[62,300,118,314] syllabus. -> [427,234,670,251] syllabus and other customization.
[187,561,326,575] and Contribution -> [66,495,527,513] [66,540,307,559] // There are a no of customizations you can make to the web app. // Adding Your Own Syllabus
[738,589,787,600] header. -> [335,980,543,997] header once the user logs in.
◇ ◇ ◇ ◇ ◇ ◇ ◇
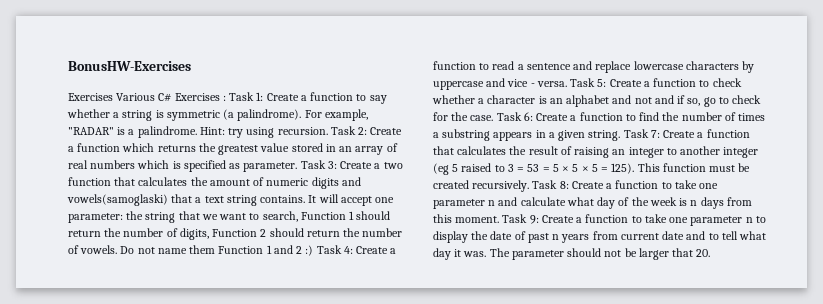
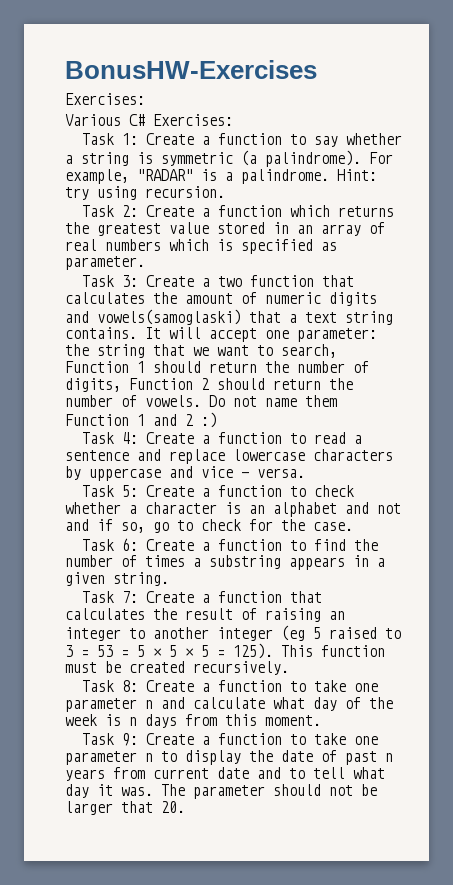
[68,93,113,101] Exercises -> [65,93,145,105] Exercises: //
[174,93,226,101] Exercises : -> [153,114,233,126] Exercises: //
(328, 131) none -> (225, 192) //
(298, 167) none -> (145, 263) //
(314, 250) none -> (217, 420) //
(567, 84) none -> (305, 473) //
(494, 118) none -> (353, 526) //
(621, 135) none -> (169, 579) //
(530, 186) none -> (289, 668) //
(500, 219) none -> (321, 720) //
◇ ◇ ◇ ◇ ◇ ◇ ◇
#### Task prompt
Among the lines above, count those that include the word "Exercises". Give only the result.

#### Written response
2